■ WHAT TO DO ■
Find the string "date" in the listing and report every line that has it.

■ TASK MATERIAL ■
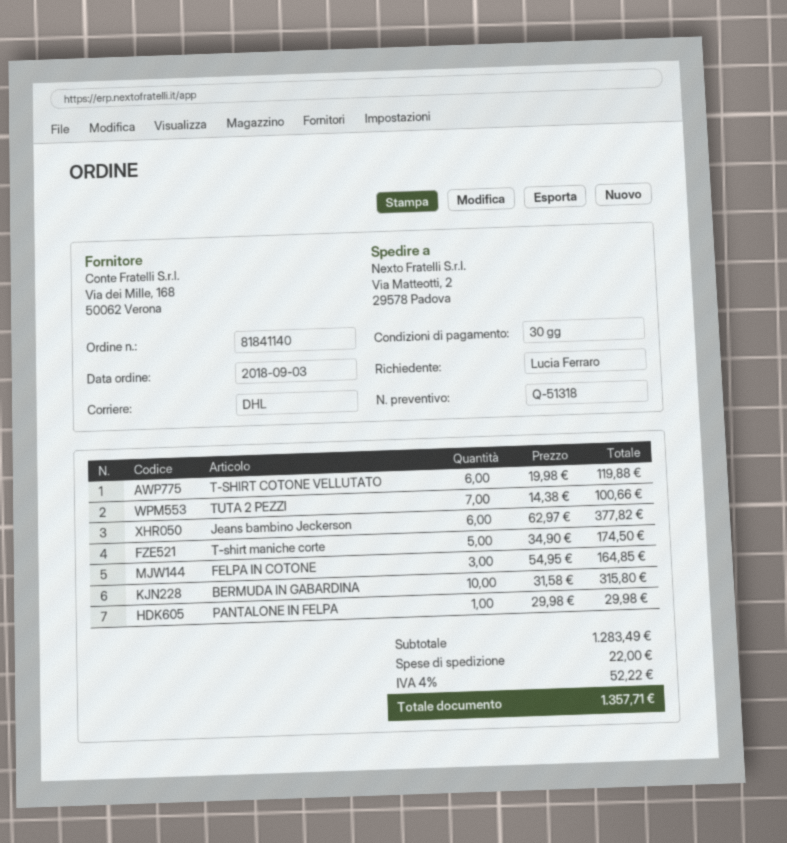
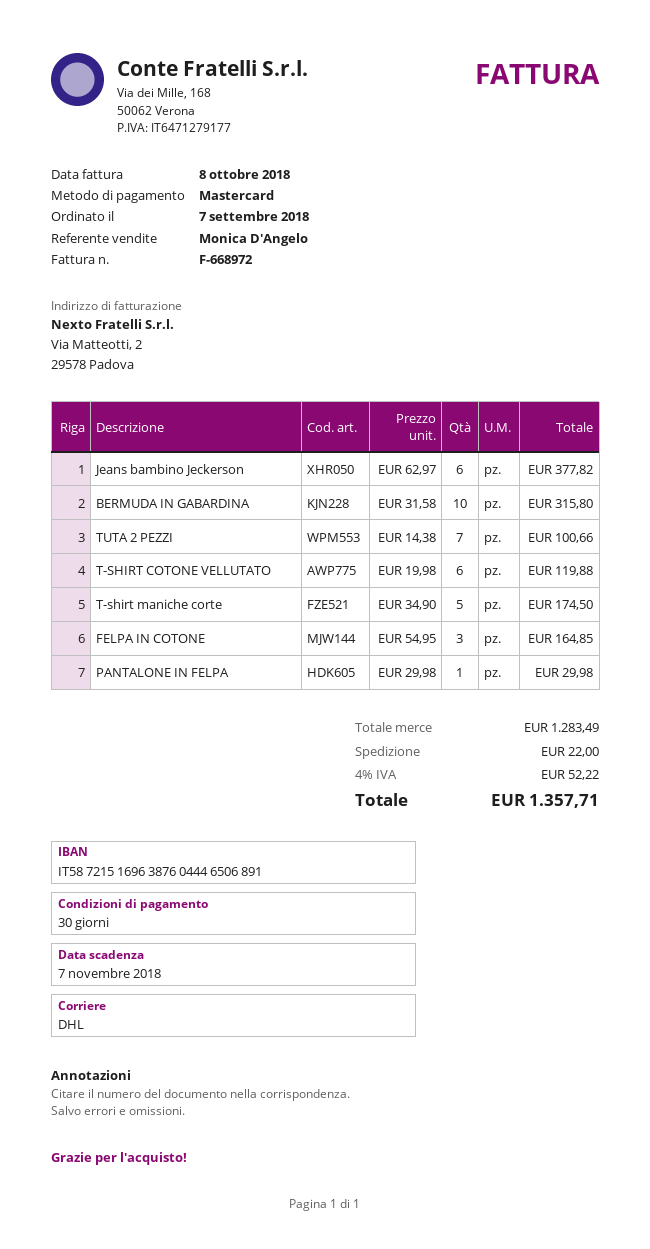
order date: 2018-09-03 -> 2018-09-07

...

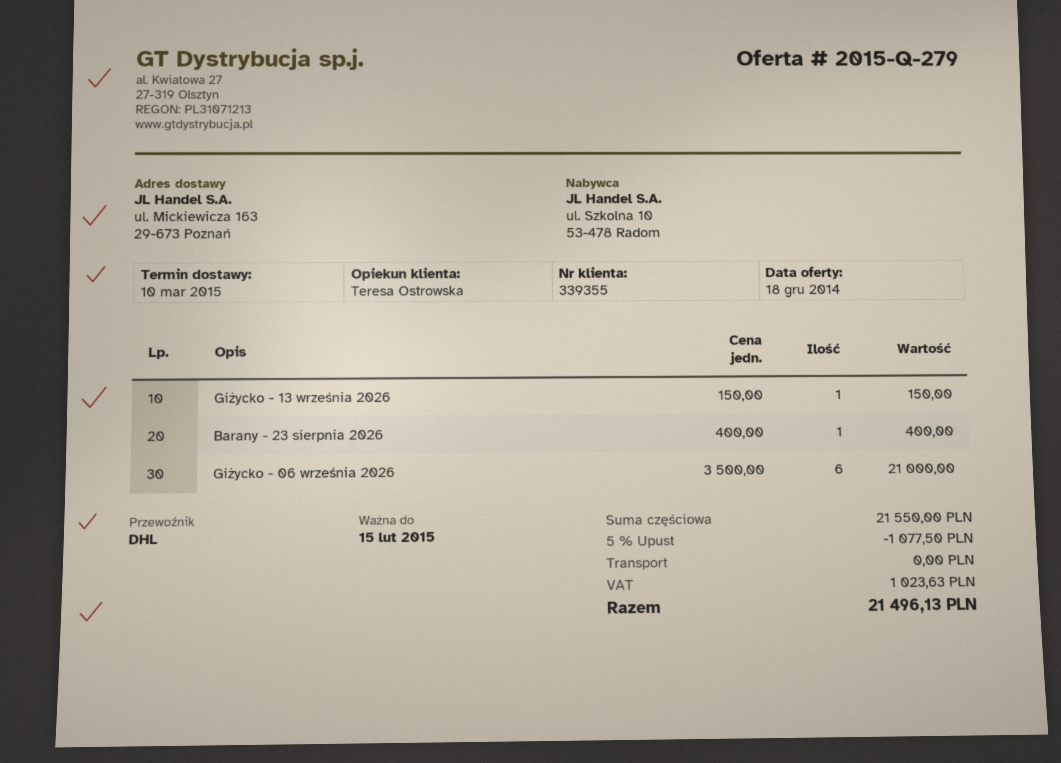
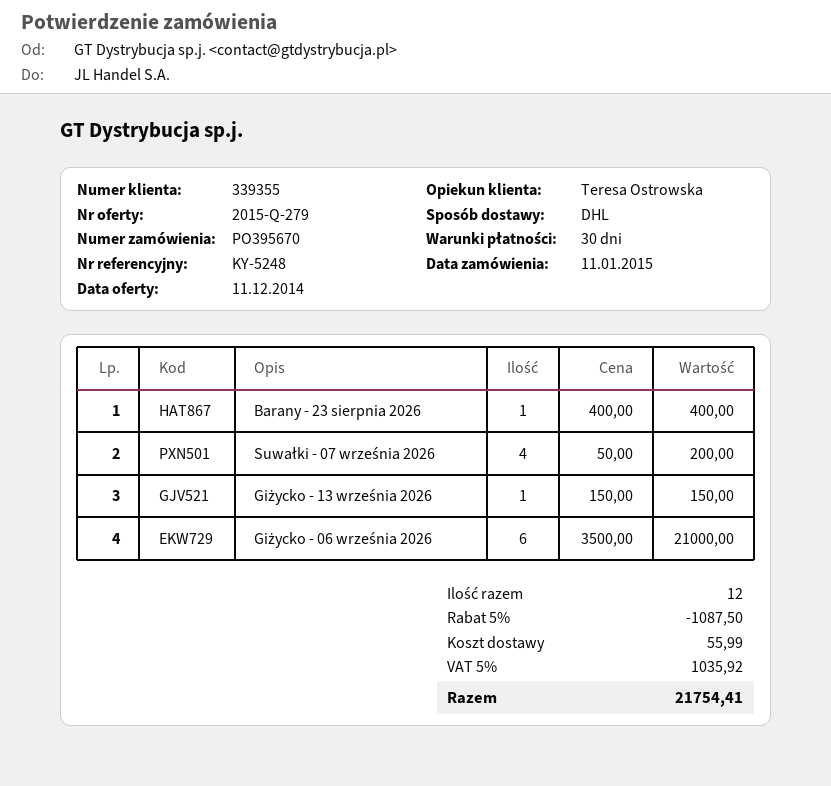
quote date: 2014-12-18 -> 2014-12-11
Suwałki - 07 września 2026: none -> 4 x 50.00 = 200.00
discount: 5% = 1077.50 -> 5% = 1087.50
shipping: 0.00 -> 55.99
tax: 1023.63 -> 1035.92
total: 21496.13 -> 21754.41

■ EXERCISE RESPONSE ■
order date: 2018-09-03 -> 2018-09-07
quote date: 2014-12-18 -> 2014-12-11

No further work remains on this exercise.